COVID-19 is a stark recent example of how health inequalities persist for people of ethnic minorities. How can communities, professionals and services tackle the systemic injustices that affect everything from diabetes to mental health? Samir Jeraj reports
CREDIT: This is an edited version of an article that originally appeared on The BMJ
When Sanisha Wynter sought help for her mental health, she struggled to access services, treatment, and support—and above all to be heard by the professionals she saw and the services she attended. Her story is disturbing, yet familiar. One clinician told her she was a “strong Black woman,” drawing on a racialised stereotype that downplays the emotional and physical pain that Black women experience.
Later, Sanisha was referred to a therapist who told her that she had never treated a Black or bisexual woman before, placing the onus on Sanisha to educate her about race and sexuality. “My trauma took a back seat to facilitating her understanding,” she said.
Sanisha’s story opened an event on 9 March organised by National Voices, a coalition of 160 health and social care charities, which aim to examine ways to tackle racial inequalities in health. Unless experiences like Sanisha’s are publicised and considered, she told the conference, “racial injustice and health inequity can be dismissed.” The risk is that biases “overshadow the conversation,” ultimately leading to poorer health outcomes.
Undermined trust in services
Individual professionals’ biases and actions can create poor experiences for patients and give rise to the narratives that undermine trust in health services – but this is just one part of a much larger picture of structural inequalities across health, housing, work and education.
Another speaker, Habib Naqvi from the NHS Race and Health Observatory, explained that the observatory focuses on these “causes of causes” in health inequalities, looking for the reasons that people of ethnic minorities are more at risk of developing diabetes and hypertension, for example. The observatory works with community organisations as the “eyes and ears” on the ground, hoping to create “meaningful and sustained change.”
Among the first questions the observatory considered was why Black women experience higher risks in pregnancy and maternity. In 2020 MMBRACE, a UK collaboration that looks at maternal and infant deaths, found that Black women were four times more likely to die in childbirth than white women, and Asian women were twice as likely. Like many racial health inequalities, this discrepancy had been known about for years, if not decades, but had not been the focus of the sustained work needed to change these outcomes.
Habib Naqvi said that responses to racism needed to look at the level of the individual, such as “racial bias in clinicians’ assumptions around things such as pain management,” as well as policies and practices, and the evidence on which health interventions are commissioned. For example, although the number of older people of ethnic minorities with dementia is growing, poor data collection by the NHS means that the ethnicity of about half of dementia patients is unknown.
“If we don’t talk about the outcomes, and results, we’re pushing blame and responsibility onto patients who are seeking treatment and might have different needs,” said Halima Begum, chief executive of the race equality think tank the Runnymede Trust.
She emphasised the importance of socioeconomic class to understanding why people of ethnic minorities have poorer health outcomes. In the labour market, people of ethnic minorities continue to be over-represented in the occupations that place an individual at high risk of infection with COVID-19; transportation, health and social care and the food sector.
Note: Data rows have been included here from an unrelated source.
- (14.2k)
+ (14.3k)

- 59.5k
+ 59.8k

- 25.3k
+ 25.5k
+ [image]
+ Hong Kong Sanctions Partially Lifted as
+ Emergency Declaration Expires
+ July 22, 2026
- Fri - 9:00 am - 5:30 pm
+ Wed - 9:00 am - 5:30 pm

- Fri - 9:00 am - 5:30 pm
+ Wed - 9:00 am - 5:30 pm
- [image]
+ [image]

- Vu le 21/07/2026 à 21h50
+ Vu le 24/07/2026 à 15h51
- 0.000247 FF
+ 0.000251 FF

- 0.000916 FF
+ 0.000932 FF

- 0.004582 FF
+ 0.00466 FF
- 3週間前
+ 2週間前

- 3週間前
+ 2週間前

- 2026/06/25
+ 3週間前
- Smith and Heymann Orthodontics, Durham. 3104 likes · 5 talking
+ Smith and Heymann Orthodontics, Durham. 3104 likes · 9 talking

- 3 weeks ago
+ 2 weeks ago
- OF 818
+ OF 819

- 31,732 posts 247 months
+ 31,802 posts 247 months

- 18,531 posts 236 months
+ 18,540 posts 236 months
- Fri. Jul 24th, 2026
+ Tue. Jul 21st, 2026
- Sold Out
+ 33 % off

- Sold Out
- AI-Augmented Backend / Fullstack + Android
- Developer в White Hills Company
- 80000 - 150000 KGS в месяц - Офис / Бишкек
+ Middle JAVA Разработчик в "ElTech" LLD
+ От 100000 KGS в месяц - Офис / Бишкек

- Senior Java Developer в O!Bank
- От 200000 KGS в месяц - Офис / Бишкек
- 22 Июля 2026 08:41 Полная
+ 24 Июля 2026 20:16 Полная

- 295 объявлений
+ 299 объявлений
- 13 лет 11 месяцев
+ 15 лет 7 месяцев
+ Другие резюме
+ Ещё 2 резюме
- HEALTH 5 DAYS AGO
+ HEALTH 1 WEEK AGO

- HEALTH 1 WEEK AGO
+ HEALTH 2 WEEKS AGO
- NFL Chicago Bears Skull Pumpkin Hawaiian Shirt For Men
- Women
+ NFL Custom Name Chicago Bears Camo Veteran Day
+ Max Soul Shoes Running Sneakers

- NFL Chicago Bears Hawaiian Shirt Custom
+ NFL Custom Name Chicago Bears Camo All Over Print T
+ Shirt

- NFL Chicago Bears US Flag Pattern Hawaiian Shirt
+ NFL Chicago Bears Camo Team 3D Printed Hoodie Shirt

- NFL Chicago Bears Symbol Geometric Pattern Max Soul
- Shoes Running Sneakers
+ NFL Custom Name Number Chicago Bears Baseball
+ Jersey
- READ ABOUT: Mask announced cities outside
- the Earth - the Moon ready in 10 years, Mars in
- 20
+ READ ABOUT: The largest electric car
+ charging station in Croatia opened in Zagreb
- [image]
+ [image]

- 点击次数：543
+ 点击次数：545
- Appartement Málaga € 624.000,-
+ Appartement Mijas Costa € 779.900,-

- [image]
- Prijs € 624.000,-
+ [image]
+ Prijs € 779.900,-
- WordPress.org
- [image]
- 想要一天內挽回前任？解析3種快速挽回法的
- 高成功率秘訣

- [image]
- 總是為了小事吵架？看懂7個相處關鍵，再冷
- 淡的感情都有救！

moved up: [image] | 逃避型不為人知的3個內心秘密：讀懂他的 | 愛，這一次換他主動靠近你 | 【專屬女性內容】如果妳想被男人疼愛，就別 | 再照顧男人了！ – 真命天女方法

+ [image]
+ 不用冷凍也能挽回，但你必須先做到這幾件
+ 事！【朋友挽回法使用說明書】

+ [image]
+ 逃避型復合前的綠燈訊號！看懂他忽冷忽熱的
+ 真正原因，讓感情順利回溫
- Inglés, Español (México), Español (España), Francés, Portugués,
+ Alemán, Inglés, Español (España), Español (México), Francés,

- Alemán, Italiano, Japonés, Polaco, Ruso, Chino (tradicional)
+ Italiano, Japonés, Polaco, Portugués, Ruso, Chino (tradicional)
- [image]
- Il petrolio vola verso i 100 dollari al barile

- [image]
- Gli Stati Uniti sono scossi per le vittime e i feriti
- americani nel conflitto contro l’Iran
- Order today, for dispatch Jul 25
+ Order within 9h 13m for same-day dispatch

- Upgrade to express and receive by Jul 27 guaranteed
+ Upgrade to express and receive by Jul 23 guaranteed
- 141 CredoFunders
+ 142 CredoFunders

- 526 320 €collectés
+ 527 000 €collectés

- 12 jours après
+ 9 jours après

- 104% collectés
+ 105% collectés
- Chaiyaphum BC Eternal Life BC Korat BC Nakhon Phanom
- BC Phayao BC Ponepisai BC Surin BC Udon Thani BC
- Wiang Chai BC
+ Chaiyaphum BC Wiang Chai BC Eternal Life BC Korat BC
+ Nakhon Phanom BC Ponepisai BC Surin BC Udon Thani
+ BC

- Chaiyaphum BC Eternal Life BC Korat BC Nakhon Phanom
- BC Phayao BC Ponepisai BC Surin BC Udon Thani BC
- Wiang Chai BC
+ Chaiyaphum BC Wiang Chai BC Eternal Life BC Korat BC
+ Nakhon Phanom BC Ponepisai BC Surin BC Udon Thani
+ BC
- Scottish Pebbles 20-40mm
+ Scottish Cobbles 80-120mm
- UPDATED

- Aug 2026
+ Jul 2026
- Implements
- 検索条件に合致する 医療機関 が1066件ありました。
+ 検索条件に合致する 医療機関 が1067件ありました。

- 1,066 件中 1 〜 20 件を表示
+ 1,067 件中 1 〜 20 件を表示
They are also more likely to live in poor quality and overcrowded homes, to experience poverty, and to be in poorer physical health. There is a ‘socioeconomic duty’ in the 2010 Equality Act which would compel public organisations to address class inequality, but it has never been implemented.
Racist assumptions
A major, systemic, problem is that the voluntary and community sectors have a poor record of action on racial inequalities, and in representation among staff and board members. In 2019, the Charity So White campaign encouraged current and former staff, volunteers and service users to highlight problems, from racist assumptions in training, to tokenistic action in workplaces, and the ‘white saviour complex’ exhibited by some people in the sector.
This campaign, together with events such as Black Lives Matter, led to some charities confronting these challenges. Birthrights, which focuses on the human rights of pregnant women and birthing people, has made efforts to become a more inclusive organisation and to act on racial inequalities in pregnancy and maternity. The charity currently is running an inquiry into systemic racism in maternity care, drawing on patient experience, medical expertise and partnership with other organisations to advance understanding of the issues behind the data and to develop solutions.
“We were an all-white team and an all-white board of trustees, like many in the charity sector,” said Amy Gibbs, chief executive of Birthrights. It recruited new board members, changed how it runs staff recruitment – for example, sharing interview questions in advance, which is recognised to help ‘level the playing field’ for candidates from under-represented backgrounds by focusing on performance rather than experience – and started an internal programme of ongoing training. Amy Gibbs is clear, however, that Birthrights is still on its journey.
The phrase ‘doing the work‘ is often applied to the individual efforts that we should all be making to understand our prejudices, ignorance and biases, and how they affect the people around us. Organisations and institutions will also need to ‘do the work’ if we are to unpick centuries of compounded racial inequalities.
Many have already started meaningful change; many others will need resources and accountability in order to tackle racial inequalities in health.